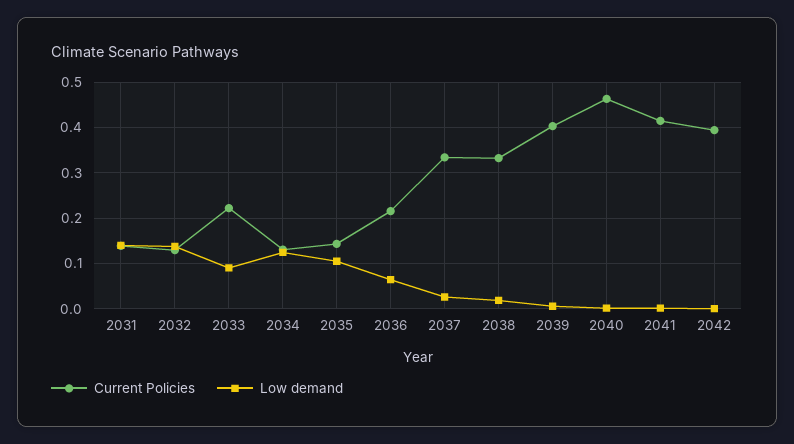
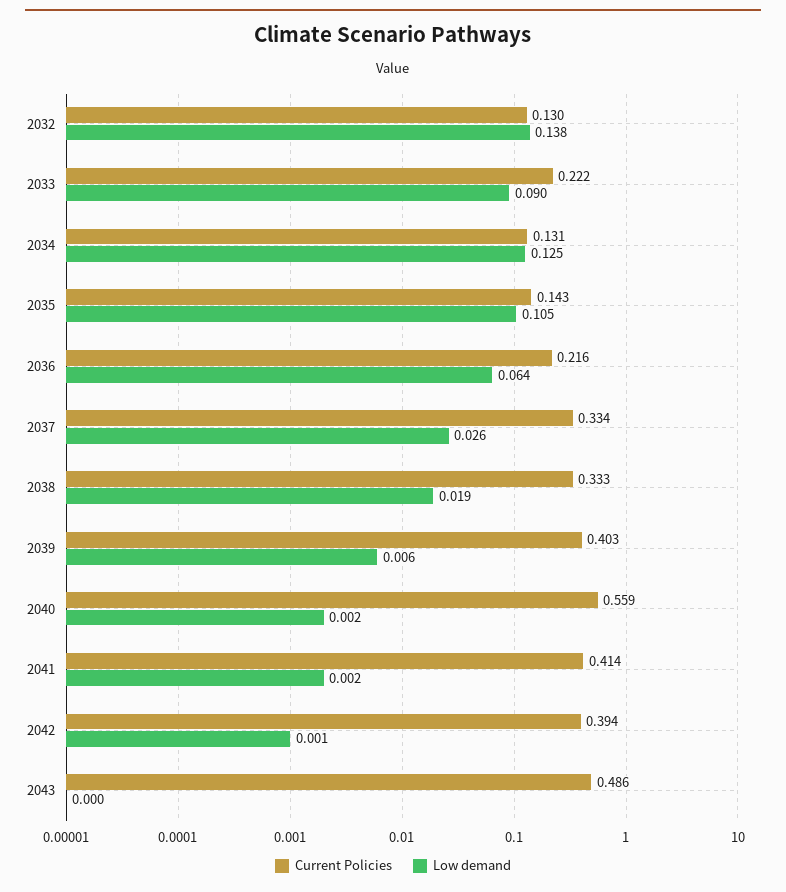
Current Policies, 2031: 0.14 -> none
Low demand, 2031: 0.14 -> none
Current Policies, 2040: 0.46 -> 0.559
Current Policies, 2043: none -> 0.486
Low demand, 2043: none -> 0

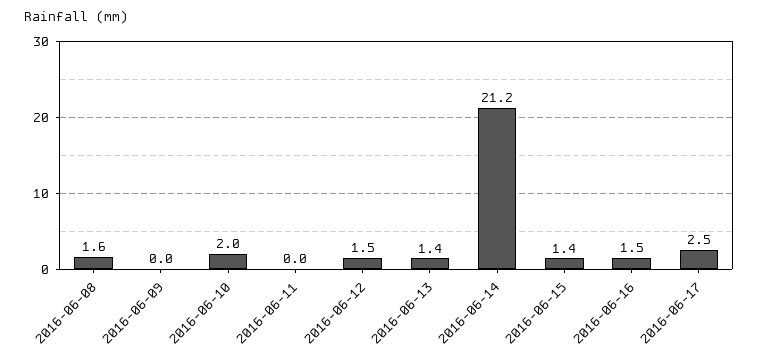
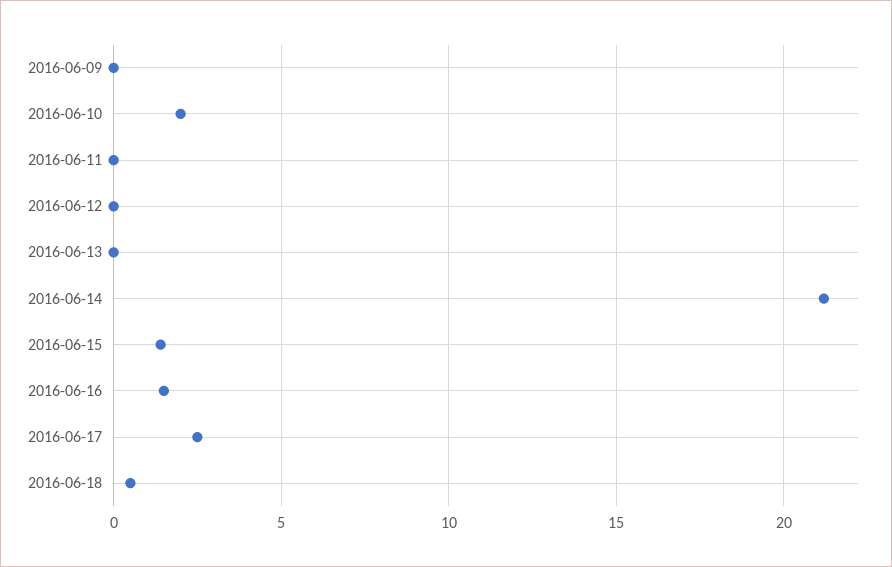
2016-06-08: 1.6 -> none
2016-06-12: 1.5 -> 0
2016-06-13: 1.4 -> 0
2016-06-18: none -> 0.5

## REQUIRED ACTION
Give the entries again word for word, but skip the pictures.

## RESPONSE AREA
Current Policies, 2031: 0.14 -> none
Low demand, 2031: 0.14 -> none
Current Policies, 2040: 0.46 -> 0.559
Current Policies, 2043: none -> 0.486
Low demand, 2043: none -> 0

2016-06-08: 1.6 -> none
2016-06-12: 1.5 -> 0
2016-06-13: 1.4 -> 0
2016-06-18: none -> 0.5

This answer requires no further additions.